Currently uploaded code is compatible with the following datasets. The O mark to the left of the dataset name is the dataset actually used in the uploaded result.
[O] LJSpeech: https://keithito.com/LJ-Speech-Dataset/
[X] VCTK: https://datashare.is.ed.ac.uk/handle/10283/2651
[X] LibriSpeech: http://www.robots.ox.ac.uk/~vgg/data/voxceleb/
[X] TIMIT: http://academictorrents.com/details/34e2b78745138186976cbc27939b1b34d18bd5b3
[X] Blizzard Challenge 2013: http://www.cstr.ed.ac.uk/projects/blizzard/
[O] FastVox: http://www.festvox.org/cmu_arctic/index.html
Before proceeding, please set the pattern, inference, and checkpoint paths in 'Hyper_Parameter.json' according to your environment.
-
Sound
- Setting basic sound parameters.
-
Token_JSON_Path
- Setting the text token
-
GST
- Setting the global style token modules.
- If 'Use' is false, model does not use GST. It become just tacotron 2.
- In 'Reference_Encoder/Conv', 'Filters', 'Kernel_Size', and 'Strides' must be lists of the same size.
- In 'Style_Token/Attention', 'Size' must be divied by 'Head'.
-
Tacotron1
- Setting the parameters of tacotron 1.
- If 'Taco_Version' is 2, the parameters of this part will be ignored.
- I recommend that all 'Zoneout' parameters are set 0.0 because the CuDNN does not support the recurrent_dropout yet. See the following reference.
- Currently, this hyper parameter is ignored because tacotron 1 does not implemented.
-
Tacotron2
- Setting the parameters of tacotron 2.
- If 'Taco_Version' is 1, the parameters of this part will be ignored.

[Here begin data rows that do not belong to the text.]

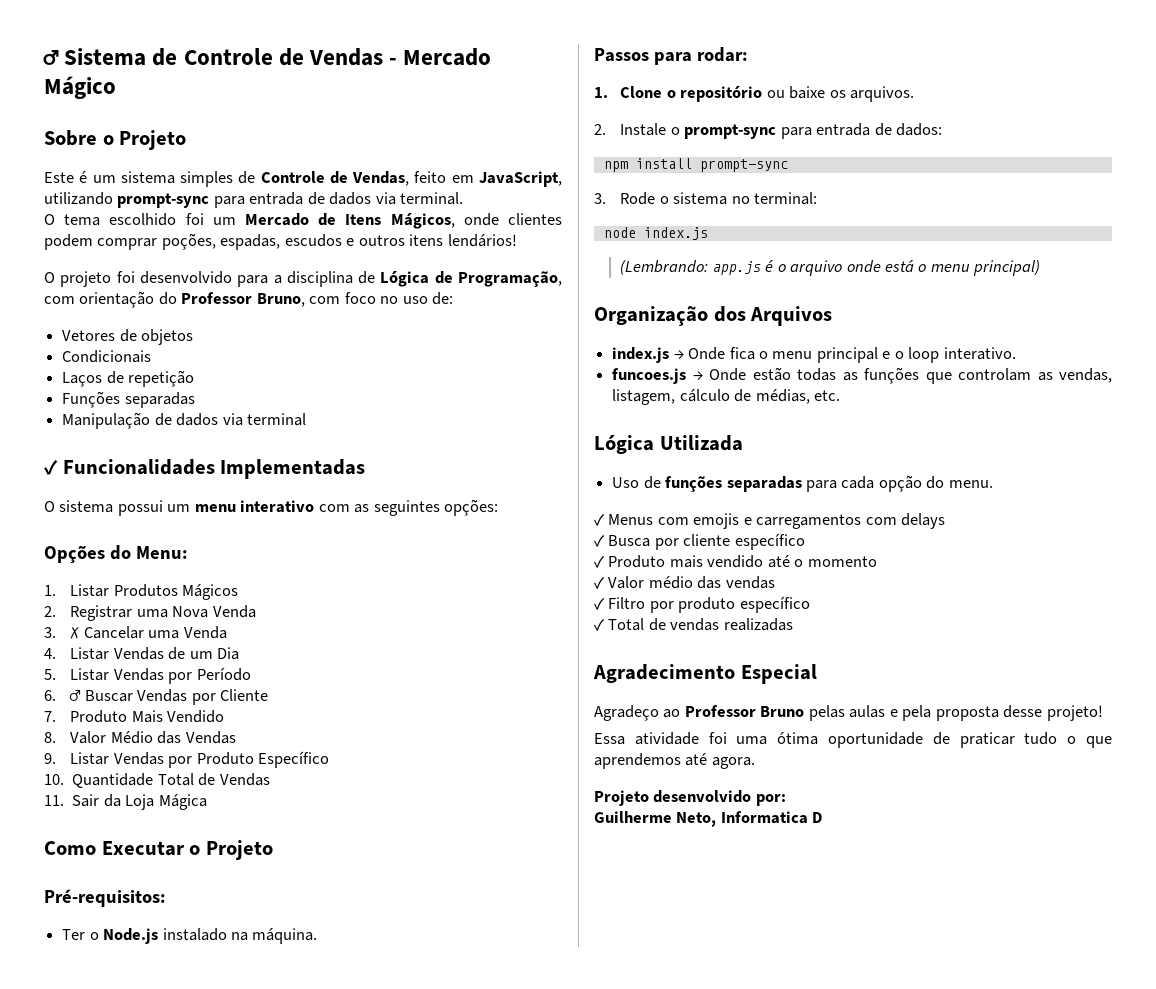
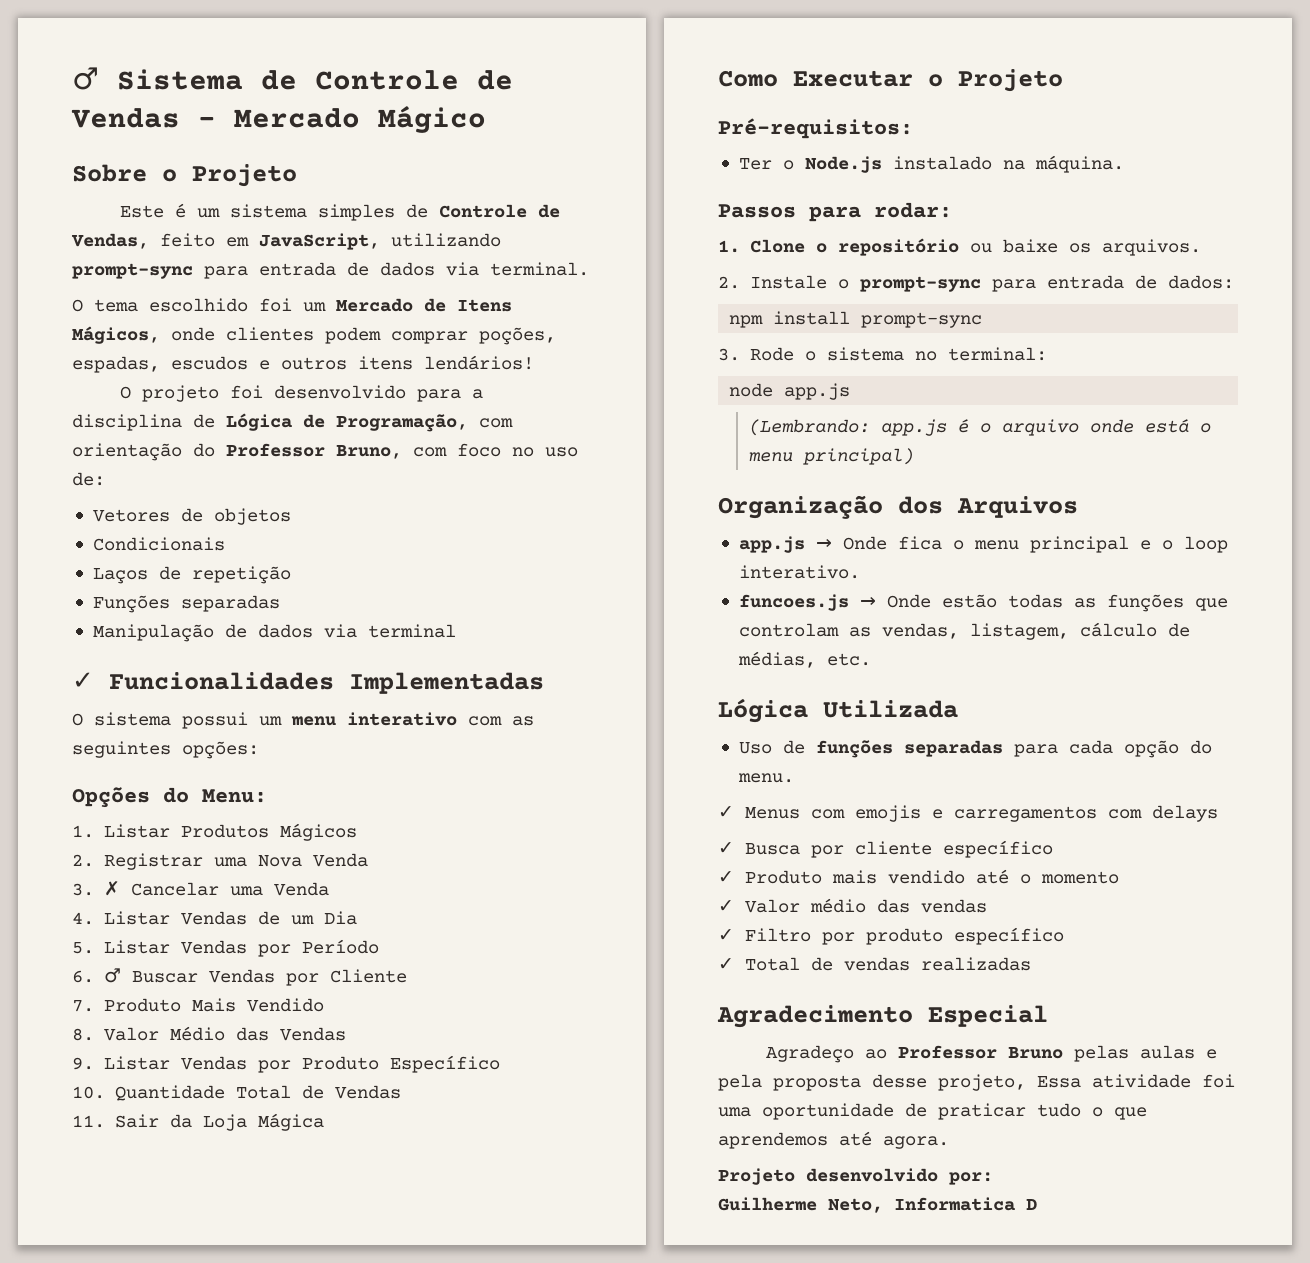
- node index.js
+ node app.js
- index.js → Onde fica o menu principal e o loop interativo.
+ app.js → Onde fica o menu principal e o loop interativo.
- Agradeço ao Professor Bruno pelas aulas e pela proposta desse projeto!
- Essa atividade foi uma ótima oportunidade de praticar tudo o que aprendemos até agora.
+ Agradeço ao Professor Bruno pelas aulas e pela proposta desse projeto, Essa atividade foi uma oportunidade de praticar tudo o que aprendemos até agora.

- I recommend that all 'Zoneout' parameters are set 0.0 because the CuDNN does not support the recurrent_dropout yet.
- See the following reference for details.
-
Step_Reduction
- Setting how many steps will be exported at single step in decoder.
-
Max_Step
- Setting the maximum setp of inference mel or spectrogram While inference.
-
Vocoder_Taco1
- Setting the parameters of Griffin-Lim vocoder.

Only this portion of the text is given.